● DIRECTIONS
Would you set down every entry shown below, precisely as written?

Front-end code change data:
━━━━━━

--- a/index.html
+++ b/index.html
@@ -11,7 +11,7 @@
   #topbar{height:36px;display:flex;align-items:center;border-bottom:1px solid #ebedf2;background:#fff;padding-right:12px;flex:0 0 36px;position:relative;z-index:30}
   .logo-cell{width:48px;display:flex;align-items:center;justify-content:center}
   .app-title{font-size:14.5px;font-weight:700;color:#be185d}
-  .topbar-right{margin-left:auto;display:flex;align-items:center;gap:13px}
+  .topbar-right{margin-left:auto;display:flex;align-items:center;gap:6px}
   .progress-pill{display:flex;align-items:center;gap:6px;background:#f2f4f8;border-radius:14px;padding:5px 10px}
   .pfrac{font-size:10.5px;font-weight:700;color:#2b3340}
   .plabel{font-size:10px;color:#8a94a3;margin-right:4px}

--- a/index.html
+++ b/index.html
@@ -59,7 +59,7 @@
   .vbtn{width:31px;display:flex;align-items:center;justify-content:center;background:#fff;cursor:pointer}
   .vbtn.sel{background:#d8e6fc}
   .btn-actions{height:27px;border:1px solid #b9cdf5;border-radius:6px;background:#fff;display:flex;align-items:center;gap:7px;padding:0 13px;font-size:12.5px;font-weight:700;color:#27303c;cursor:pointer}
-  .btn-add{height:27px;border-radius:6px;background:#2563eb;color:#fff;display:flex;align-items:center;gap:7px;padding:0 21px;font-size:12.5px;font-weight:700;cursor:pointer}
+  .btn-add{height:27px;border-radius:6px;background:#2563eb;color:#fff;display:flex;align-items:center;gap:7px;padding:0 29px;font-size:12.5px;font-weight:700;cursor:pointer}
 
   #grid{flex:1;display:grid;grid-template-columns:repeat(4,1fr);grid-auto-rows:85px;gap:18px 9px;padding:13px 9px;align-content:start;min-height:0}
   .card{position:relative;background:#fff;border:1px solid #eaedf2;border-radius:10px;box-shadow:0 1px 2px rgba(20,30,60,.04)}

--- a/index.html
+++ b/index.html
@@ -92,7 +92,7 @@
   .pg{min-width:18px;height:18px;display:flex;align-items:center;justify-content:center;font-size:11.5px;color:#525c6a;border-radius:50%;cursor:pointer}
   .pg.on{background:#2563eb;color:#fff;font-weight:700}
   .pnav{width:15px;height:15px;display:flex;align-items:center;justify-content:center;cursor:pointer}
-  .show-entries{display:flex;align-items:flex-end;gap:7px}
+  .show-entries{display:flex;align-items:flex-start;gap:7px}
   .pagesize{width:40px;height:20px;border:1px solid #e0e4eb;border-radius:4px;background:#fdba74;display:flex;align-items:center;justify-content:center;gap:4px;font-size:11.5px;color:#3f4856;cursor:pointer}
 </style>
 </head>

━━━━━━

● ANSWER FOR THIS EXERCISE
--- a/index.html
+++ b/index.html
@@ -11,7 +11,7 @@
   #topbar{height:36px;display:flex;align-items:center;border-bottom:1px solid #ebedf2;background:#fff;padding-right:12px;flex:0 0 36px;position:relative;z-index:30}
   .logo-cell{width:48px;display:flex;align-items:center;justify-content:center}
   .app-title{font-size:14.5px;font-weight:700;color:#be185d}
-  .topbar-right{margin-left:auto;display:flex;align-items:center;gap:13px}
+  .topbar-right{margin-left:auto;display:flex;align-items:center;gap:6px}
   .progress-pill{display:flex;align-items:center;gap:6px;background:#f2f4f8;border-radius:14px;padding:5px 10px}
   .pfrac{font-size:10.5px;font-weight:700;color:#2b3340}
   .plabel{font-size:10px;color:#8a94a3;margin-right:4px}

--- a/index.html
+++ b/index.html
@@ -59,7 +59,7 @@
   .vbtn{width:31px;display:flex;align-items:center;justify-content:center;background:#fff;cursor:pointer}
   .vbtn.sel{background:#d8e6fc}
   .btn-actions{height:27px;border:1px solid #b9cdf5;border-radius:6px;background:#fff;display:flex;align-items:center;gap:7px;padding:0 13px;font-size:12.5px;font-weight:700;color:#27303c;cursor:pointer}
-  .btn-add{height:27px;border-radius:6px;background:#2563eb;color:#fff;display:flex;align-items:center;gap:7px;padding:0 21px;font-size:12.5px;font-weight:700;cursor:pointer}
+  .btn-add{height:27px;border-radius:6px;background:#2563eb;color:#fff;display:flex;align-items:center;gap:7px;padding:0 29px;font-size:12.5px;font-weight:700;cursor:pointer}
 
   #grid{flex:1;display:grid;grid-template-columns:repeat(4,1fr);grid-auto-rows:85px;gap:18px 9px;padding:13px 9px;align-content:start;min-height:0}
   .card{position:relative;background:#fff;border:1px solid #eaedf2;border-radius:10px;box-shadow:0 1px 2px rgba(20,30,60,.04)}

--- a/index.html
+++ b/index.html
@@ -92,7 +92,7 @@
   .pg{min-width:18px;height:18px;display:flex;align-items:center;justify-content:center;font-size:11.5px;color:#525c6a;border-radius:50%;cursor:pointer}
   .pg.on{background:#2563eb;color:#fff;font-weight:700}
   .pnav{width:15px;height:15px;display:flex;align-items:center;justify-content:center;cursor:pointer}
-  .show-entries{display:flex;align-items:flex-end;gap:7px}
+  .show-entries{display:flex;align-items:flex-start;gap:7px}
   .pagesize{width:40px;height:20px;border:1px solid #e0e4eb;border-radius:4px;background:#fdba74;display:flex;align-items:center;justify-content:center;gap:4px;font-size:11.5px;color:#3f4856;cursor:pointer}
 </style>
 </head>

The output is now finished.